> [Work item]:
Among the lines below, which ones contain the word "如何情况都会渲染"? Copy every such line.

=======

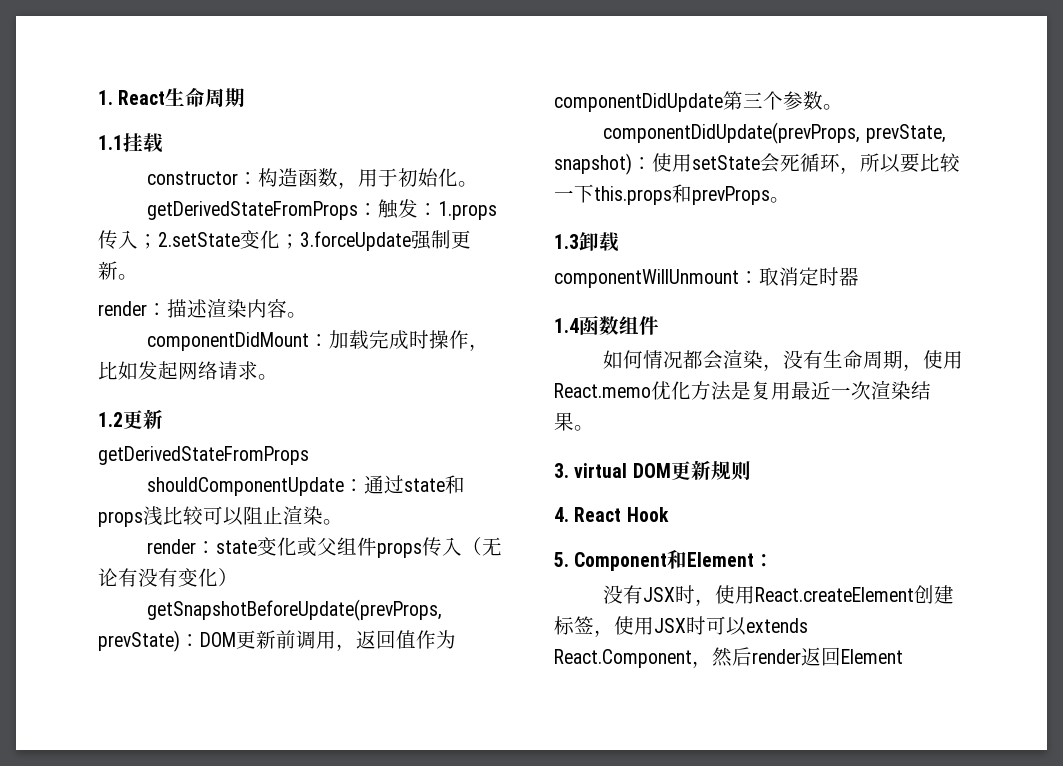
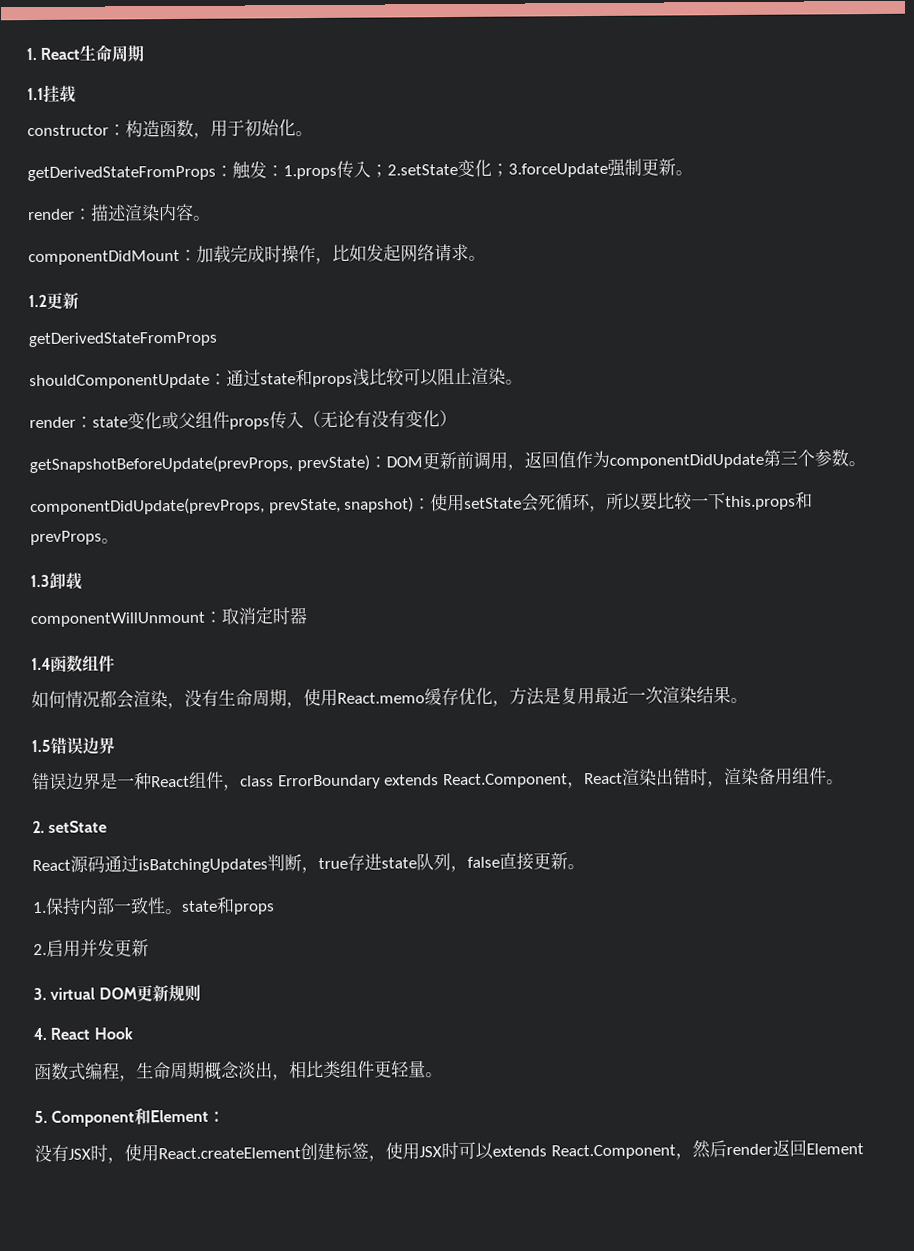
- 如何情况都会渲染，没有生命周期，使用React.memo优化方法是复用最近一次渲染结果。
+ 如何情况都会渲染，没有生命周期，使用React.memo缓存优化，方法是复用最近一次渲染结果。
+ 1.5错误边界
+ 错误边界是一种React组件，class ErrorBoundary extends React.Component，React渲染出错时，渲染备用组件。
+ 2. setState
+ React源码通过isBatchingUpdates判断，true存进state队列，false直接更新。
+ 1.保持内部一致性。state和props
+ 2.启用并发更新
+ 函数式编程，生命周期概念淡出，相比类组件更轻量。

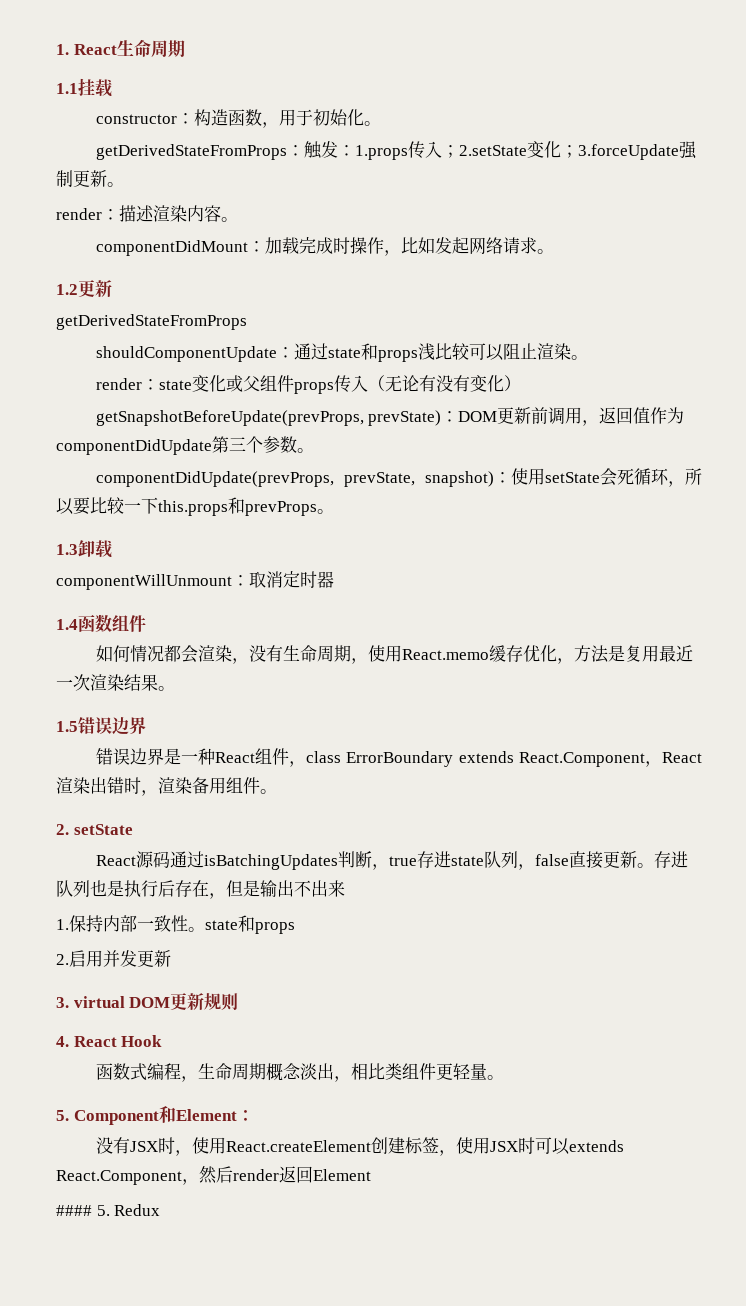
+ 存进队列也是执行后存在，但是输出不出来
+ #### 5. Redux

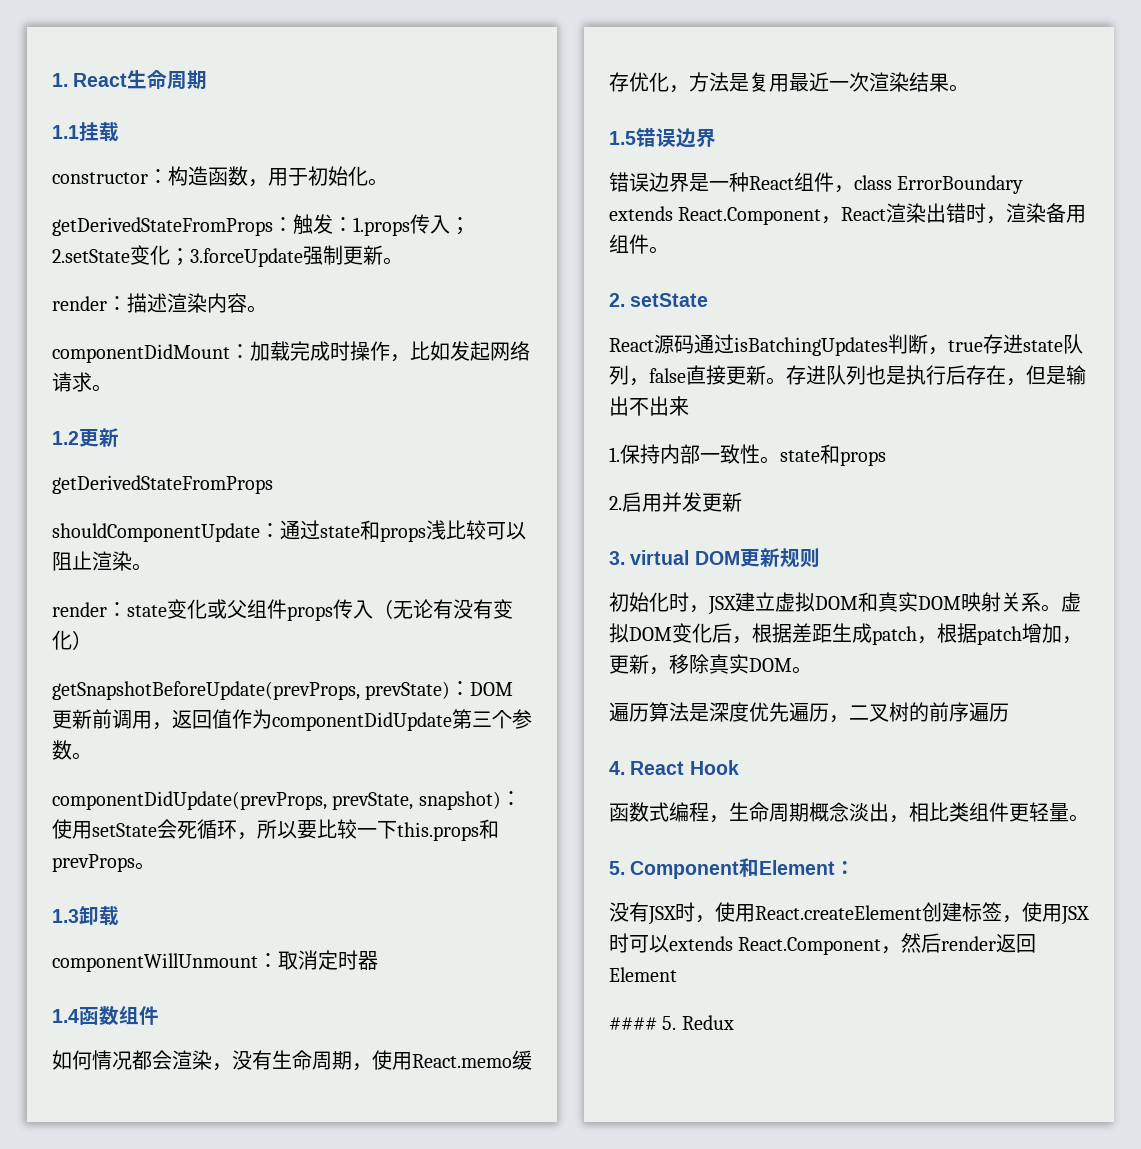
+ 初始化时，JSX建立虚拟DOM和真实DOM映射关系。虚拟DOM变化后，根据差距生成patch，根据patch增加，更新，移除真实DOM。
+ 遍历算法是深度优先遍历，二叉树的前序遍历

=======

> [Written reply]:
- 如何情况都会渲染，没有生命周期，使用React.memo优化方法是复用最近一次渲染结果。
+ 如何情况都会渲染，没有生命周期，使用React.memo缓存优化，方法是复用最近一次渲染结果。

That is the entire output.